Inns, beds and breakfast, and boutique hotels across the country are banding together by participating in Still Inn Business. As the United States, and the world, struggles to maintain in the midst of the COVID-19 pandemic, the properties are shifting their attention toward next steps.
While most of the 68 participating properties are temporarily closed, some properties in cities where it’s permissible to be open have continued to welcome smaller numbers of guests among constant vigilance and increased sanitation measures, such as cleaning shower curtains after each guest stay, running dishwashers twice per load, and serving bedside breakfast, among other practices. Still, fielding rescheduling and cancellation requests has become the norm.

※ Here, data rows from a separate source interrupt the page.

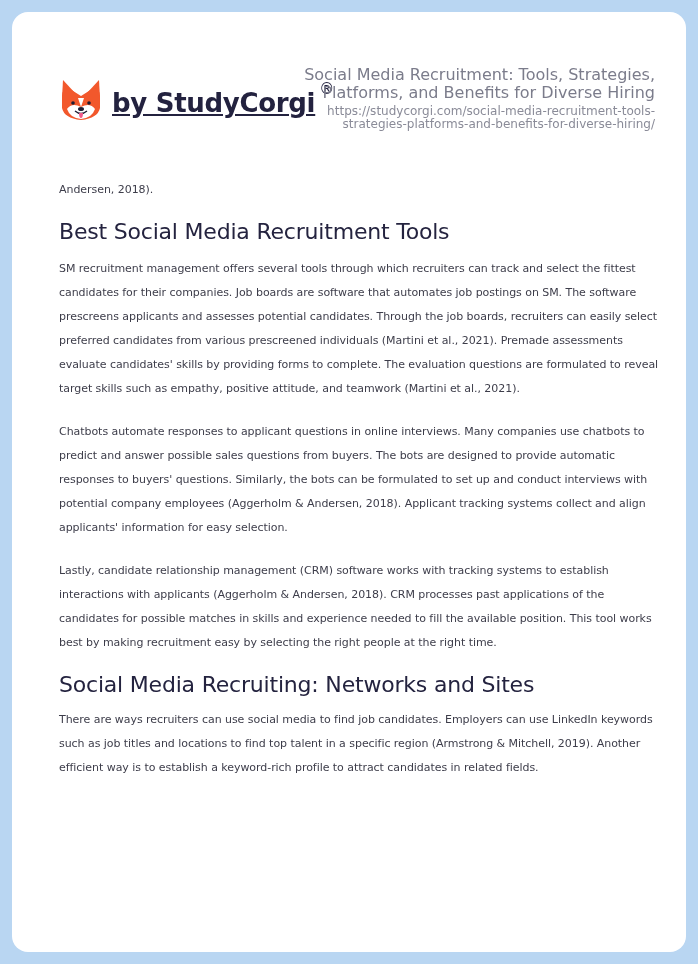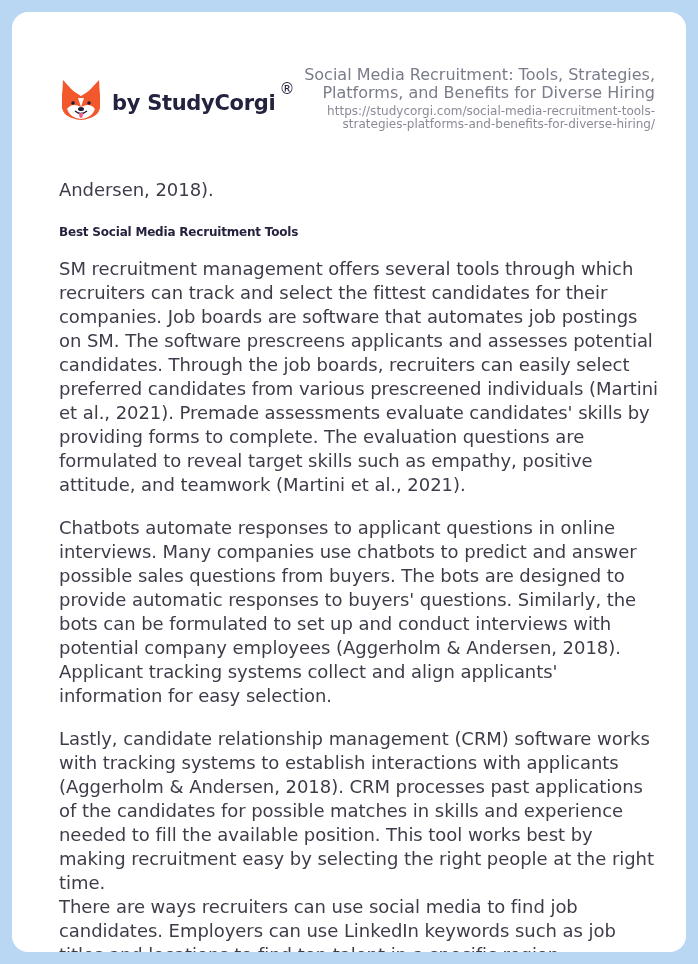--- a/index.html
+++ b/index.html
@@ -32,10 +32,11 @@
       margin-left: 10px;
       font-family: "DejaVu Sans", sans-serif;
       font-weight: bold;
-      font-size: 21px;
+      font-size: 26px;
       color: #23223f;
       letter-spacing: -0.3px;
       margin-top: 8px;
+      text-decoration: underline;
     }
     .logo-reg {
       font-family: "DejaVu Sans", sans-serif;

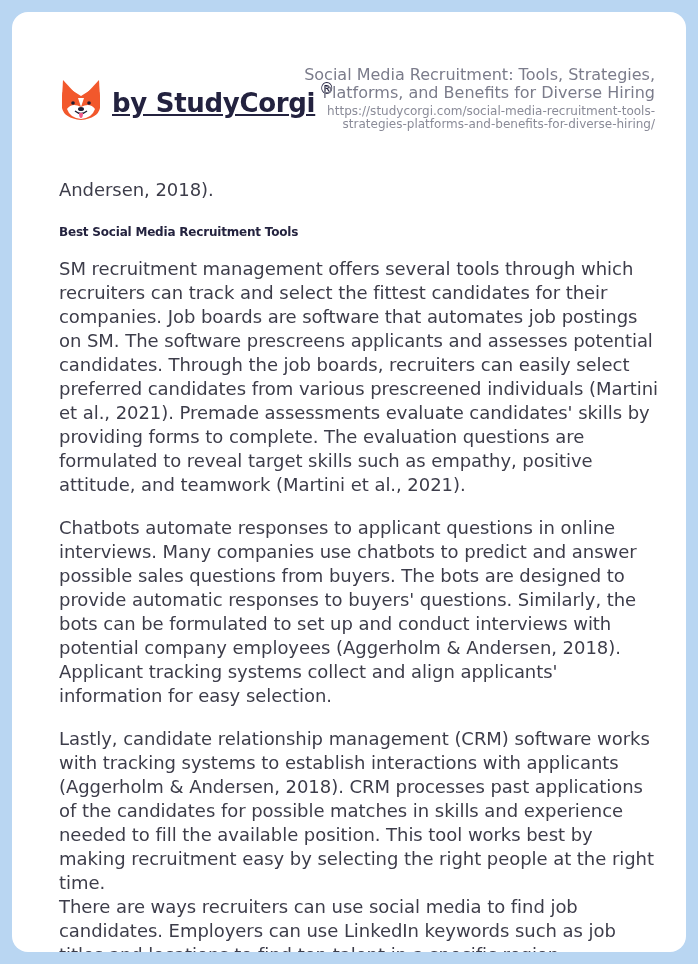--- a/index.html
+++ b/index.html
@@ -75,7 +75,7 @@
     .content p {
       margin: 0;
       font-family: "DejaVu Sans", sans-serif;
-      font-size: 18px;
+      font-size: 11px;
       line-height: 24px;
       color: #3d3d4a;
       letter-spacing: -0.05px;

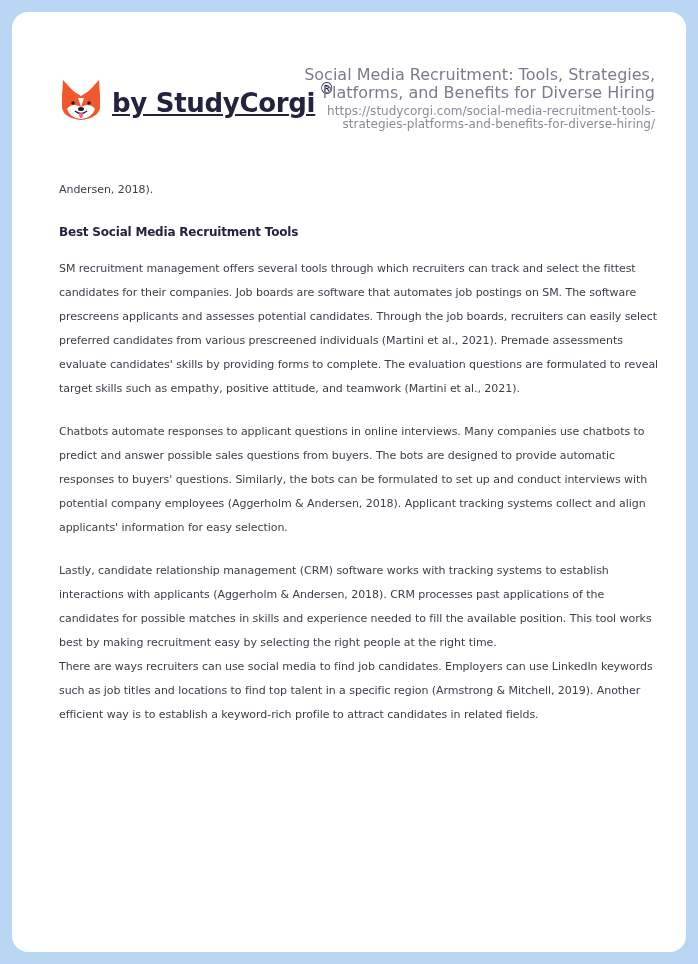--- a/index.html
+++ b/index.html
@@ -84,8 +84,8 @@
     .content h2 {
       margin: 0;
       font-family: "DejaVu Sans", sans-serif;
-      font-weight: bold;
-      font-size: 12px;
+      font-weight: normal;
+      font-size: 22px;
       color: #24233f;
       letter-spacing: -0.2px;
     }

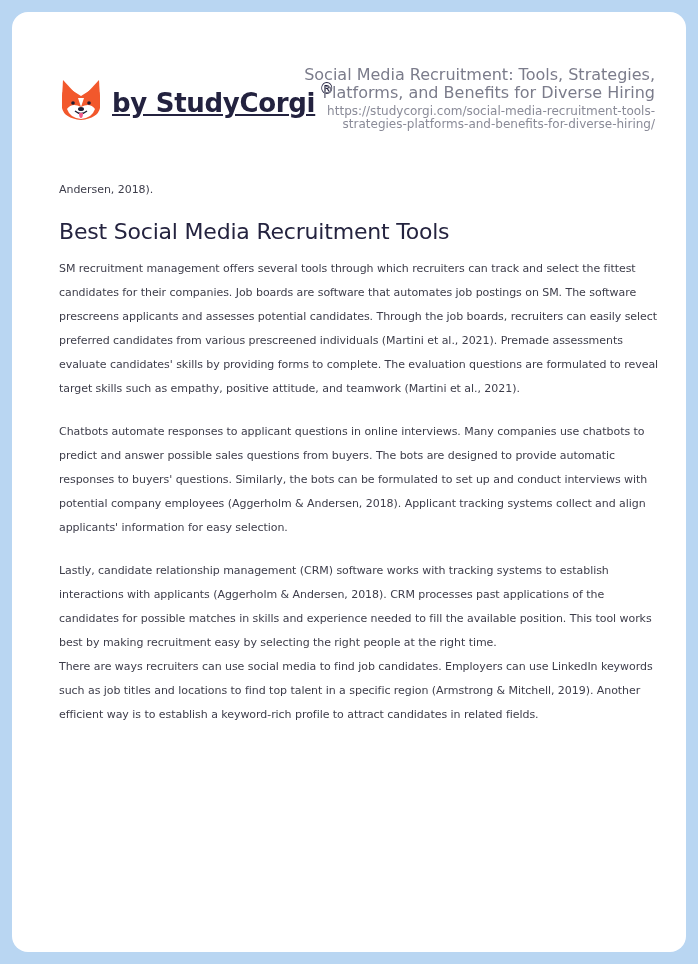--- a/index.html
+++ b/index.html
@@ -134,6 +134,7 @@
     <p class="gap">Chatbots automate responses to applicant questions in online interviews. Many companies use chatbots to predict and answer possible sales questions from buyers. The bots are designed to provide automatic responses to buyers' questions. Similarly, the bots can be formulated to set up and conduct interviews with potential company employees (Aggerholm &amp; Andersen, 2018). Applicant tracking systems collect and align applicants' information for easy selection.</p>
     <p class="gap">Lastly, candidate relationship management (CRM) software works with tracking systems to establish interactions with applicants (Aggerholm &amp; Andersen, 2018). CRM processes past applications of the candidates for possible matches in skills and experience needed to fill the available position. This tool works best by making recruitment easy by selecting the right people at the right time.</p>
 
+    <h2 class="h2-b">Social Media Recruiting: Networks and Sites</h2>
     <p>There are ways recruiters can use social media to find job candidates. Employers can use LinkedIn keywords such as job titles and locations to find top talent in a specific region (Armstrong &amp; Mitchell, 2019). Another efficient way is to establish a keyword-rich profile to attract candidates in related fields.</p>
   </div>
 </div>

“This is a huge challenge for all of us,” says Amanda Zaslow, co-owner of the Villa at Saugerties in Saugerties, New York. “We are a young business, and have spent our first few years building a roster of incredible guests, and now we are trying to find our way in unchartered waters. We have rescheduled some, refunded others, and have put our regular policies on the back burner, understanding that everyone is hurting.”
The Still Inn Business campaign is using digital tools for members to stay connected. A Facebook page and Twitter handle are active. A new website has contributed to the momentum. The hashtag #stillinnbusiness will be used across social media, where the group is encouraging travelers to connect virtually by digitally “un-distancing.”